Entonces, el enriquecimiento de la integración de áreas artísticas, posibilitaría comunicarse, conectarse, expresar y producir con el otro, abordando desde cualquier área (“-antes era pintora y ahora soy una artista que se expresa”) el contacto con el hacer artístico y el andamiaje del arteterapia.
Si pensamos el arteterapia como una integración de áreas de lo terapéutico con las áreas artísticas, se puede jugar el par integración – desintegración en lo salutífero que con este interjuego se produce. El arte no es curativo en sí mismo, requerirá una mirada que, sobre éste y el hacer, tengamos. La integración también podría estar dada como la escucha simultánea de los distintos lenguajes que coexisten en la palabra, en el cuerpo, en la voz, etc.
Hay quienes que para llegar al volumen tienen que pasar por lo corporal, que a partir de la escultura pueden llegar a conectarse con la palabra, que para mirar primero tienen que cerrar los ojos, que para ir hacia lo “etéreo” tienen que apoyarse en lo “terrenal”...
¡Cuántos lenguajes hay en un lenguaje!: los ritmos en el pintar, lo sonoro en el recitar, lo visual en lo corporal. A veces para llegar a trabajar con una dificultad específica, es mejor tomar por un atajo para poder entrar en eso puntual, que abordar directamente una cuestión (por ejemplo si alguien tuviere muchas inhibiciones para relacionarse con otros, en vez de ponerlo en una escena a actuar, acompañarlo continentemente en un trabajo con la palabra escrita llevándola luego al plano, los colores, la imagen, lo ayude a desinhibirse un poco más; o desde la improvisación musical, el canto, la danza, hasta llegar a manejar -desde el teatro de objeto-, la exposición mediatizada del cuerpo, en una mayor apertura frente al otro). Metodología de la singularidad, en integración con lo subjetivo, con las propias disponibilidades, capacidades, límites.
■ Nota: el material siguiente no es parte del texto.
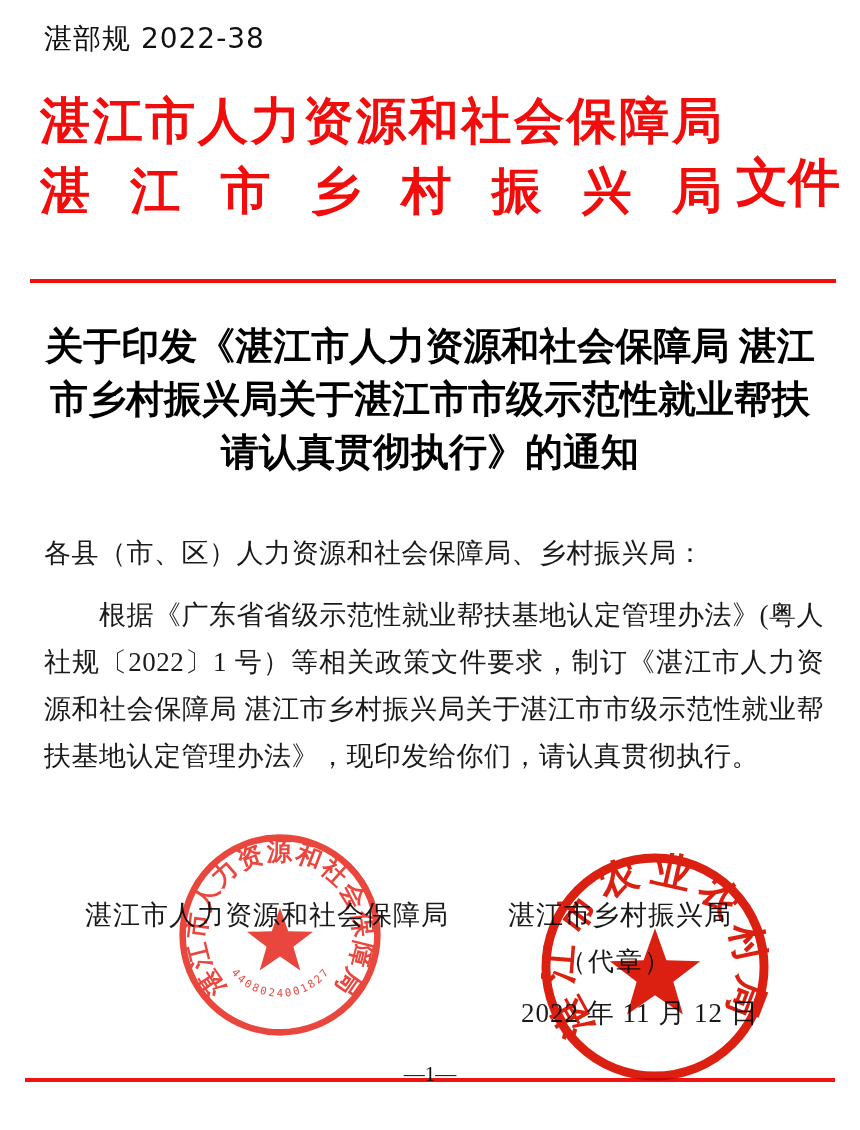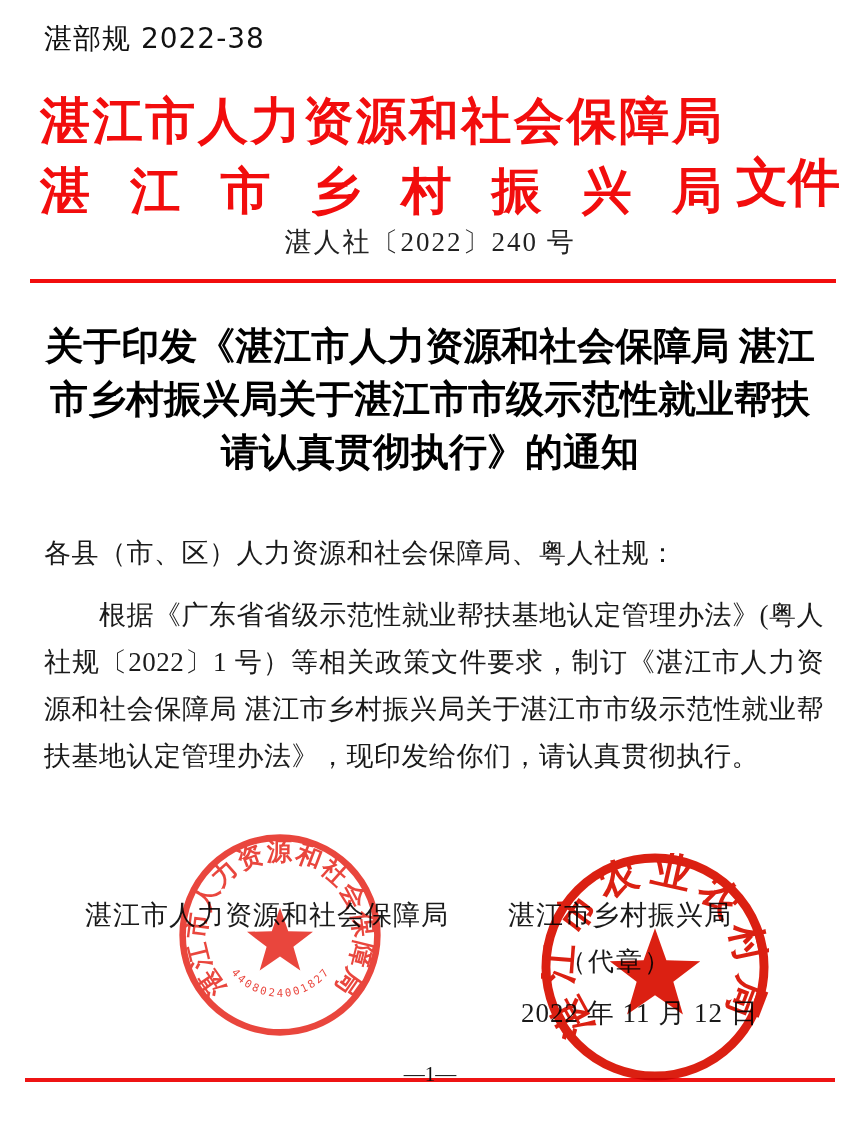"湛人社〔2022〕240 号" div.doc-number { html: <div>湛人社〔2022〕240 号</div> -> none }
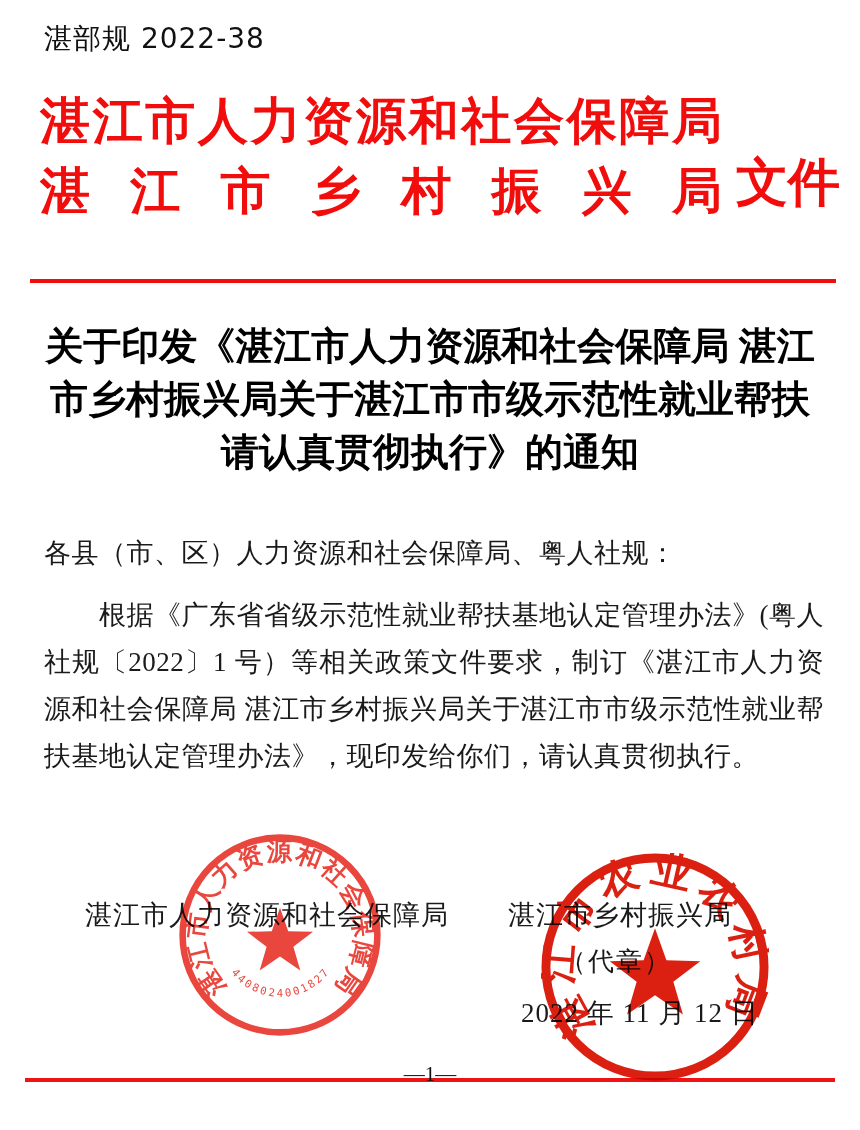"各县（市、区）人力资源和社会保障局、粤人社规：" div.body-salutation { text: 粤人社规 -> 乡村振兴局 }
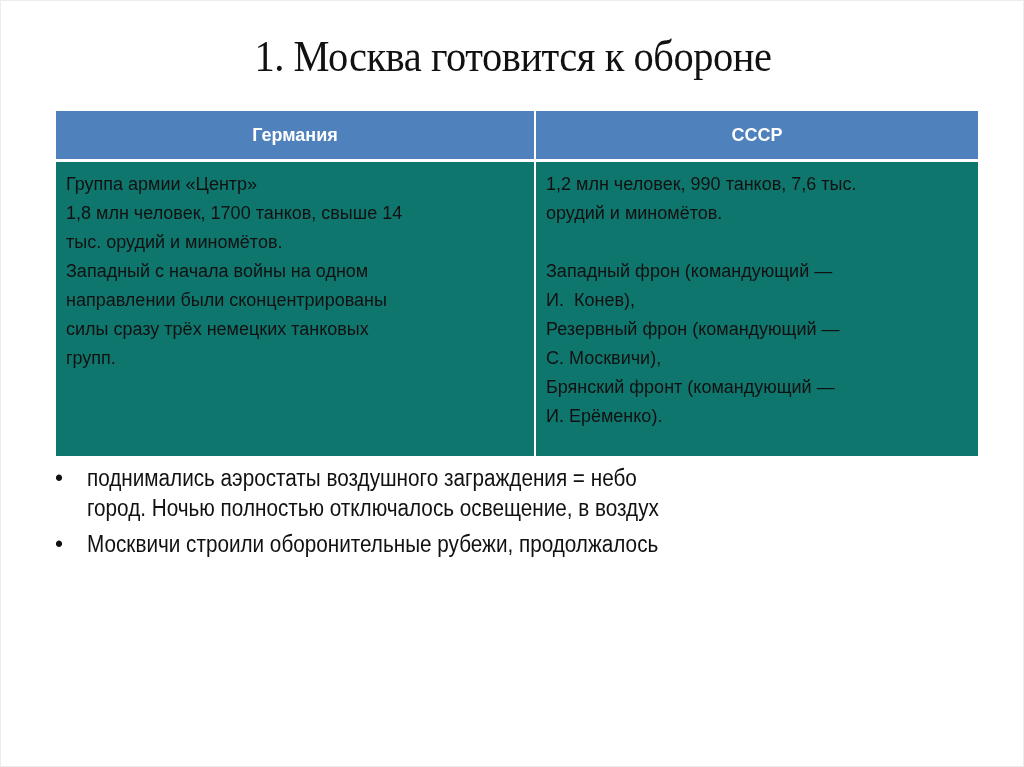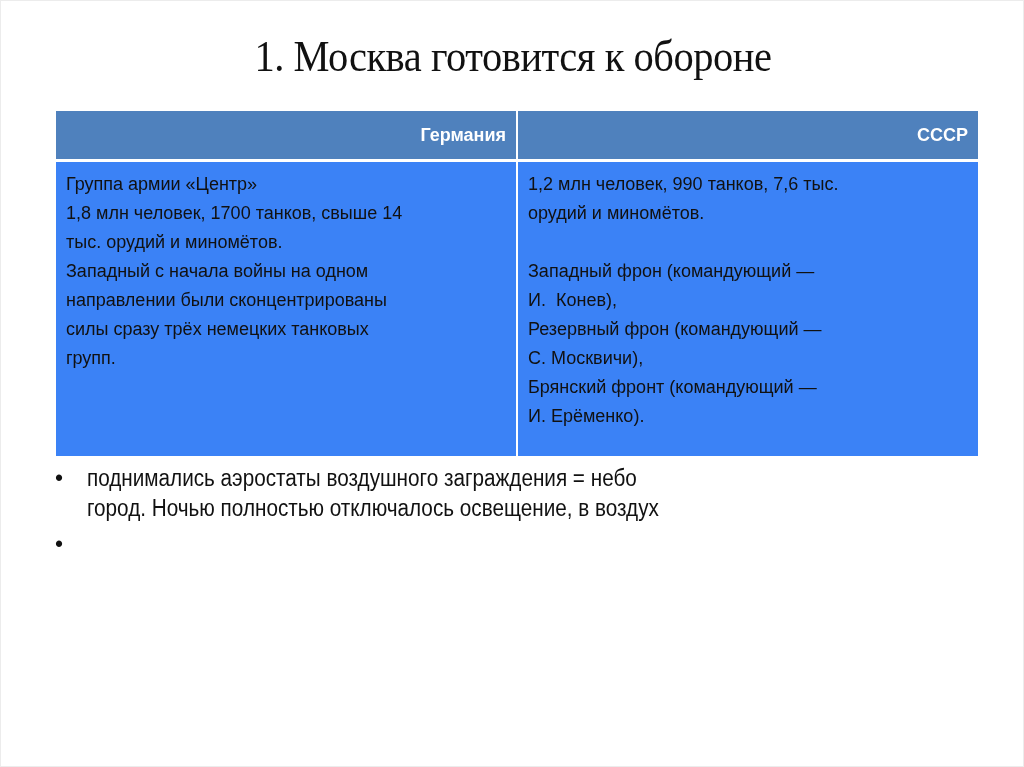"Германия" table.cmp th { text-align: right -> center }
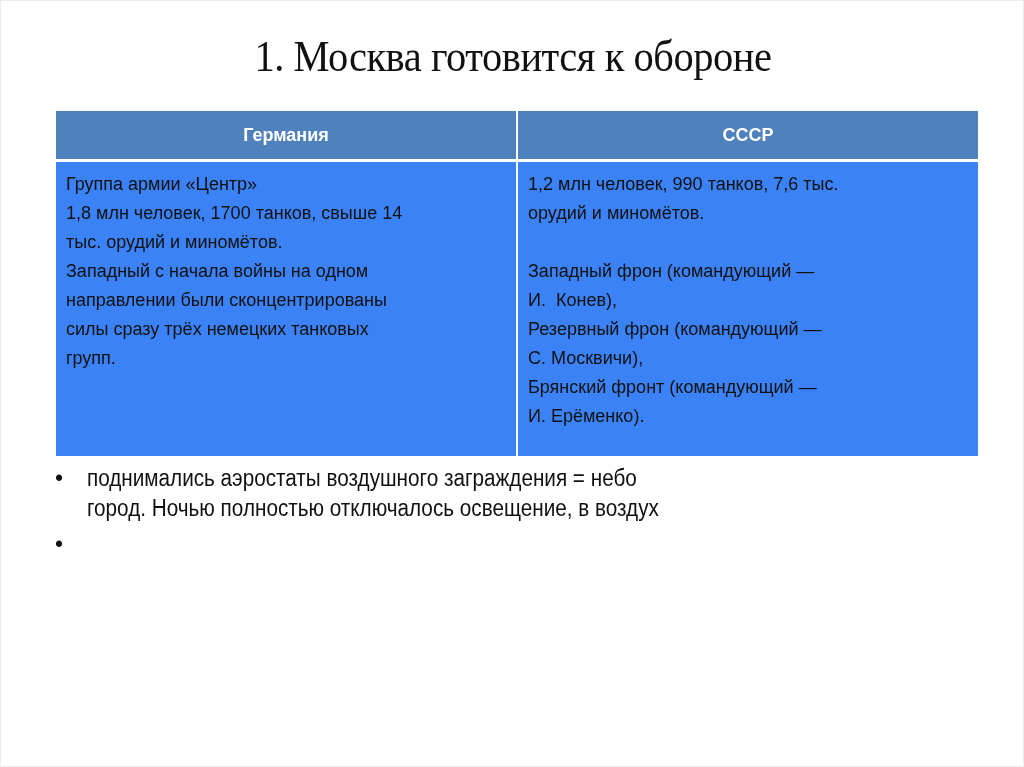"Группа армии «Центр»" table.cmp td { background: #3b82f6 -> #0f766e; padding: 8px 10px 8px 10px -> 8px 28px 8px 10px }
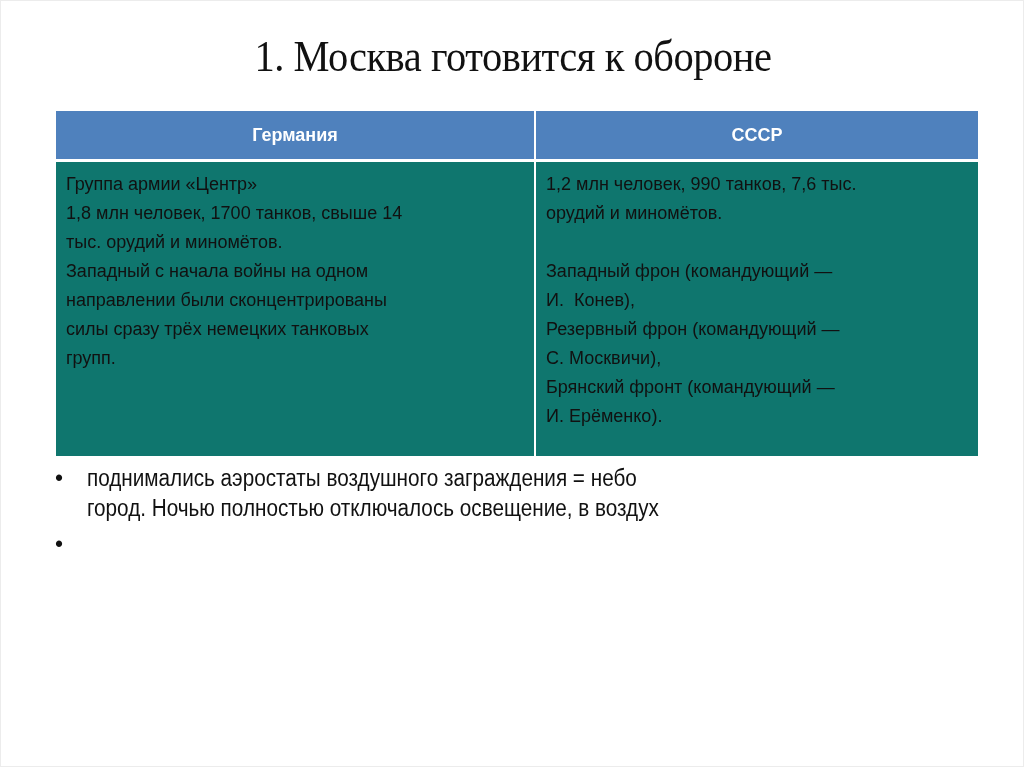"Москвичи строили оборонительные рубежи," span.line { html: none -> <span><span>Москвичи строили оборонительные рубежи, продолжалось</span></span> }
A una casa se puede entrar por la puerta, por la ventana y por la chimenea. Si la racionalidad de la puerta está cerrada, nos dirigimos a la emocionalidad de la ventana, pero si ésta también está inaccesible, tendremos que poner el cuerpo para entrar por la chimenea.

En todas las dinámicas de los talleres de arte podremos encontrar una dimensión de lo grupal, en el compartir de las acciones o de las reflexiones, que puede o no estar incluída en el trabajo. La integración con otros se dialectiza con la construcción de los espacios propios. Los permisos a lo creativo y lo espontáneo se ven facilitados en la instancia grupal, siempre que se encuentre una contención como para que aquellos contenidos socioafectivos puedan ser desplegados con el cuidado que requieren.
El efecto sorpresivo, innovador y renovador de la creatividad produce -en una vuelta sobre el sujeto-, resignificaciones de las estéticas y las valoraciones socioculturales, priorizando mucho más el contenido del mensaje simbólico que las formas, estructurando el decir a partir de lo singular y subjetivo más que en los aprendizajes formales previos.